The OEI convened the first meeting of our newly formed Innovation Advisory Board in October. The group — consisting of experts in transportation, public policy, innovation and technology and labor policy — worked through a packed agenda to discuss our challenges and opportunities as we continue to build the Office.
We were incredibly lucky to have such a talented group advising us as we seek to drive an innovation agenda at Metro, and we’re grateful for contributions of time and knowledge that we received from each of our Board Members, who provided ideas, insights and constructive criticism. Below is a short summary of what we learned.
1. Innovation can be doing things differently. Innovation can also be doing different things.
Incremental versus systemic and long-term change is a constant struggle. Setting intentions about which you wish to achieve is critical to making strategic decisions about what you will focus on, how to pursue those goals and what structures, processes and measurements to deploy in support. Success may be measured at a later stage, but determining what type of innovation you wish to achieve up front impacts the measurements you should choose. This matters, not just for management purposes, but in terms of how you explain what you’ve accomplished through innovation, and how to replicate it.
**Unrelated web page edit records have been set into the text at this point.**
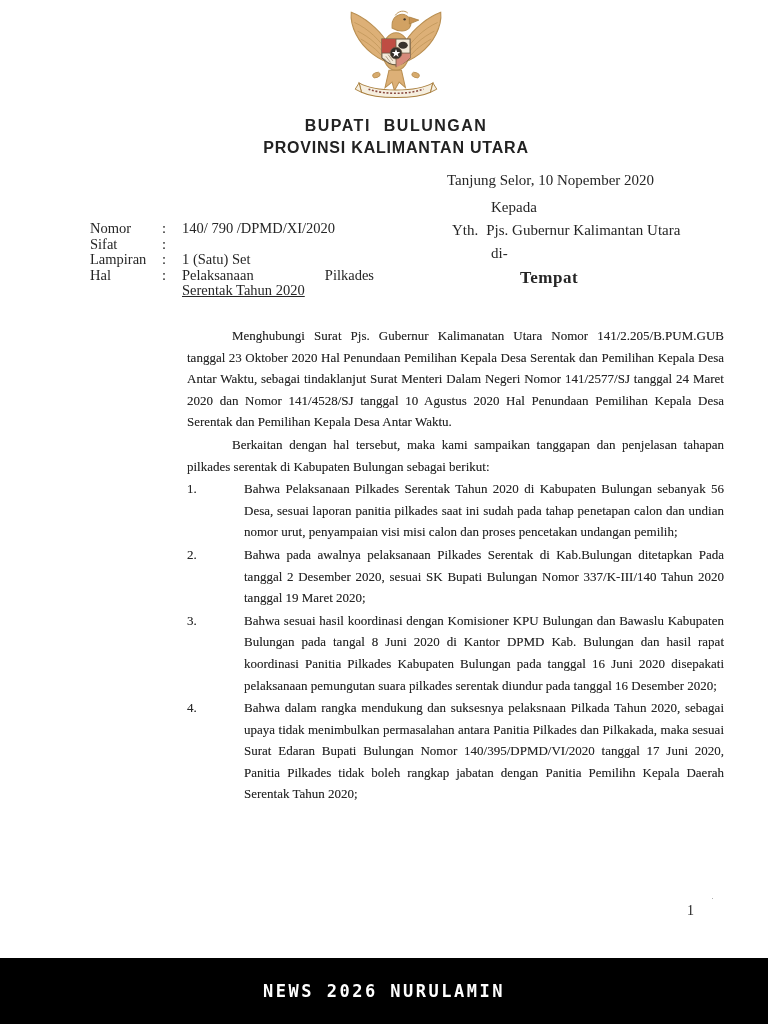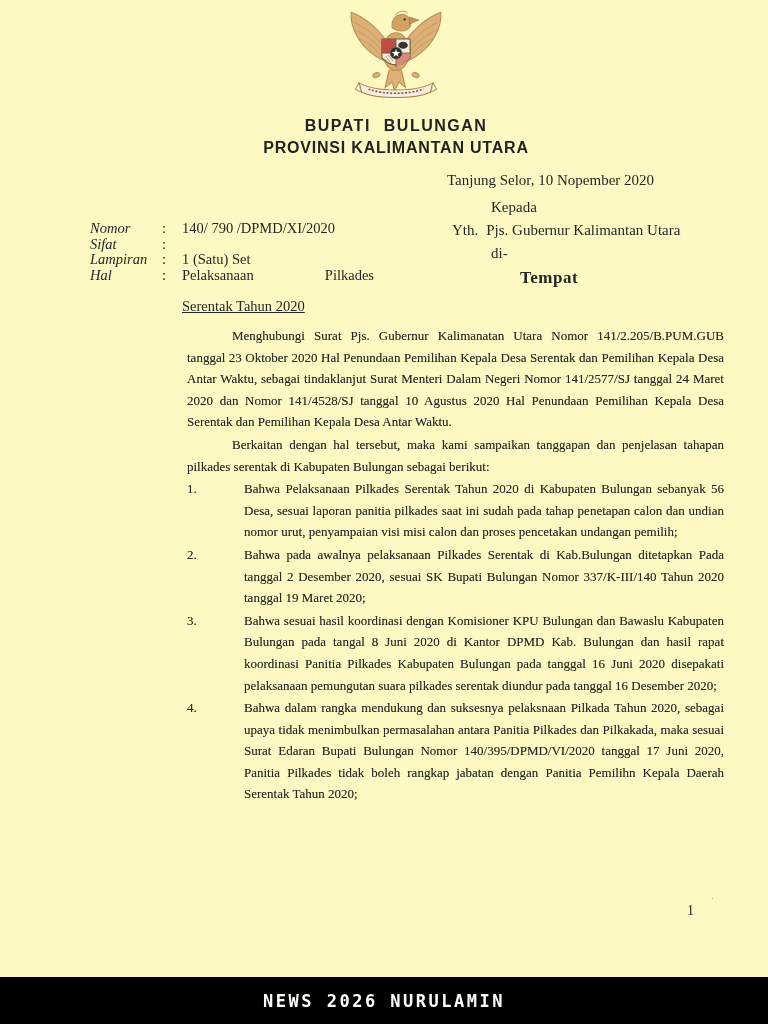"BUPATI BULUNGAN" .sheet { background: #fef9c3 -> #ffffff }
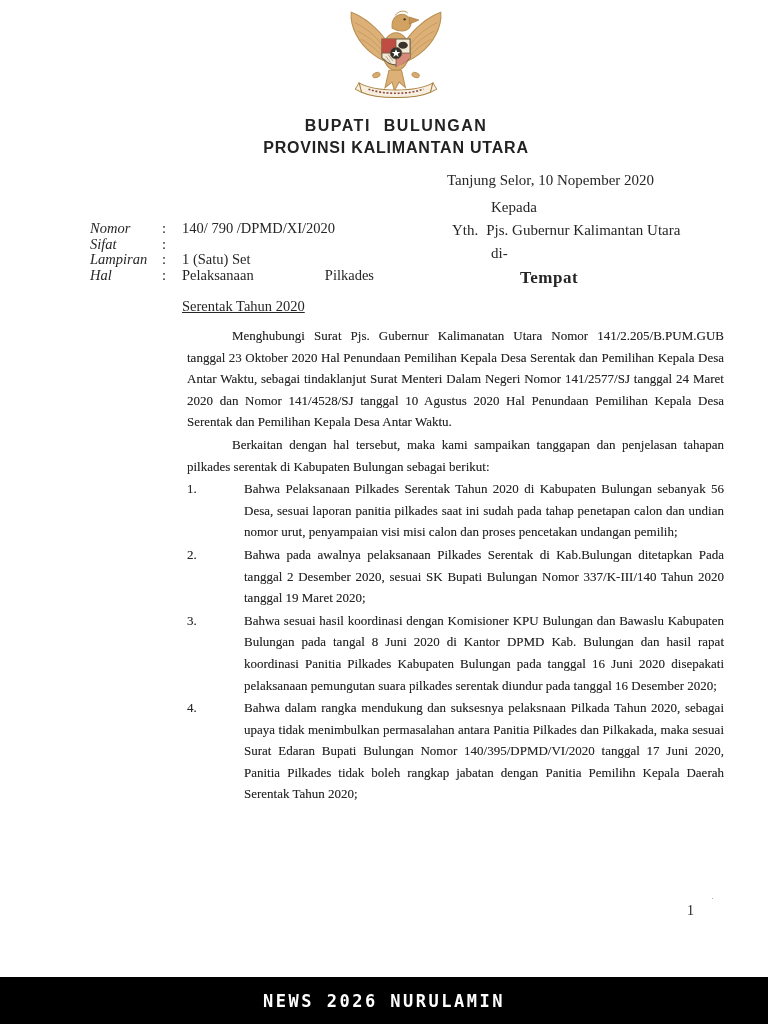"Nomor" .m-label { font-style: italic -> none }
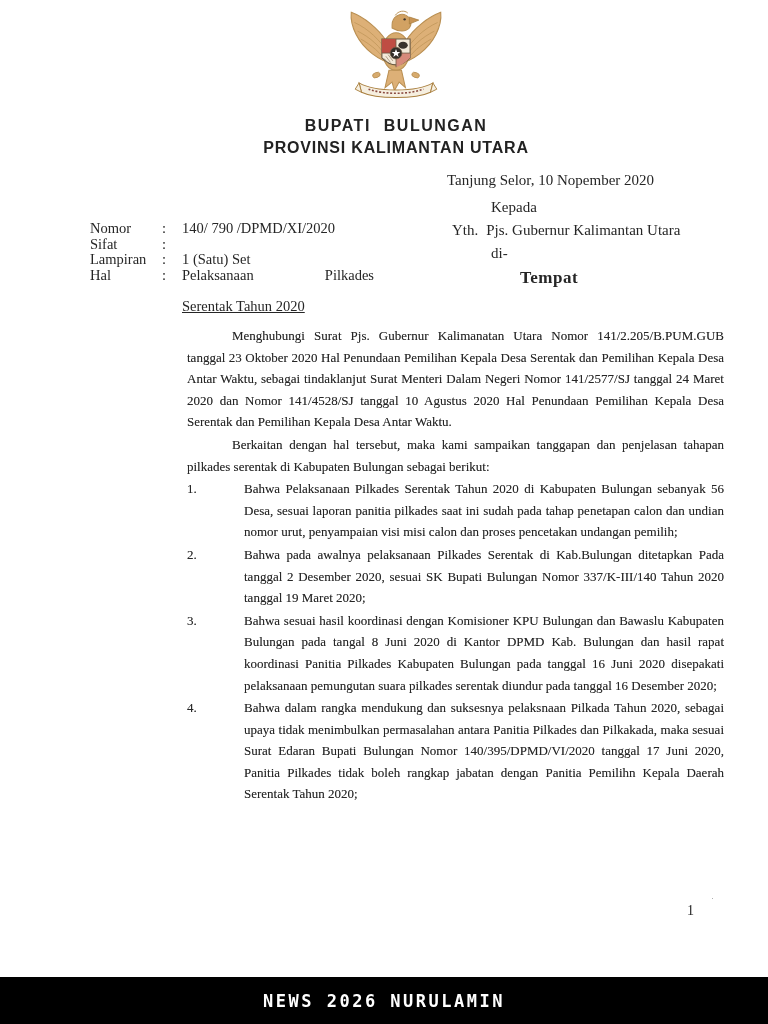"Serentak Tahun 2020" .hal-line2 { margin-top: 16px -> 0 }
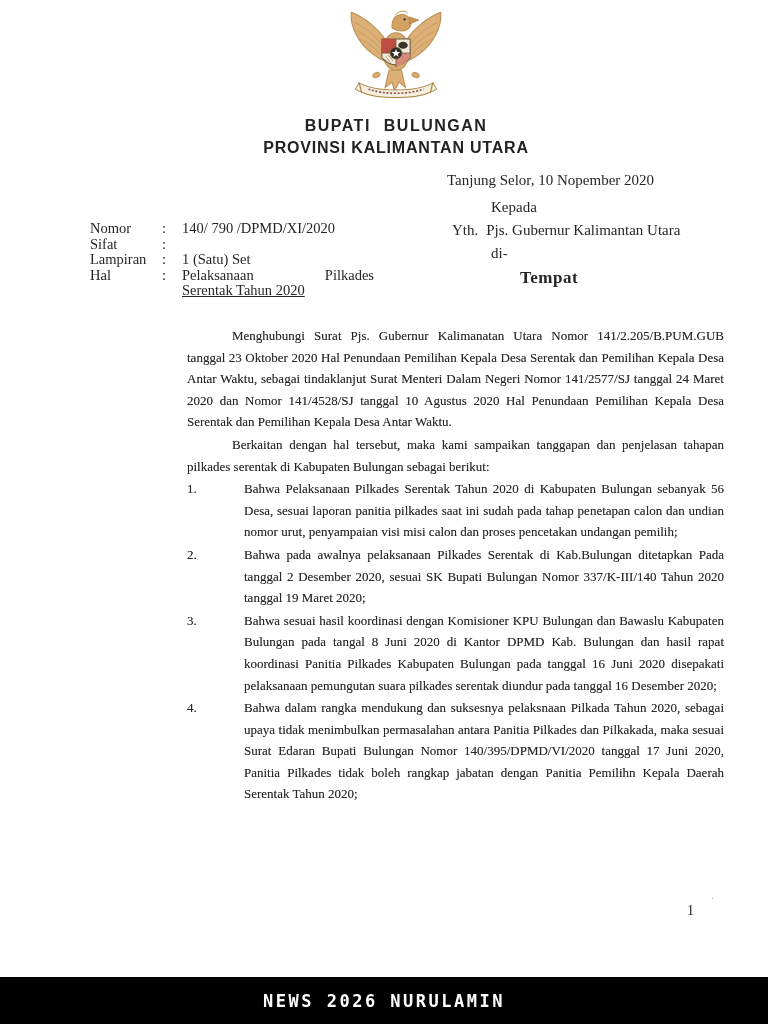"NEWS 2026 NURULAMIN" .watermark-bar { height: 47px -> 66px }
2. We can’t be the innovation people (nor should we be).
OEI is seeking to incubate, develop, implement, and model innovations, but its truest successes can only be realized if a culture of innovation is fostered and upheld agency wide. OEI is a department, but extraordinary innovation is within the reach of any ambitious risk taker with an idea, the work ethic and the spirit of collaboration needed to make it reality.
3. People support what they help create.
Innovation is an ideal that many people can latch on to — ensuring that people feel involved is central to building a culture of innovation. This is especially important because very few of our ventures in OEI and at Metro involve only a single department. Involving people in the process of innovation will help garner their support, and that support will not just be for the project, but for the ideal of innovation.
4. At the same time, we can’t wait for support to create.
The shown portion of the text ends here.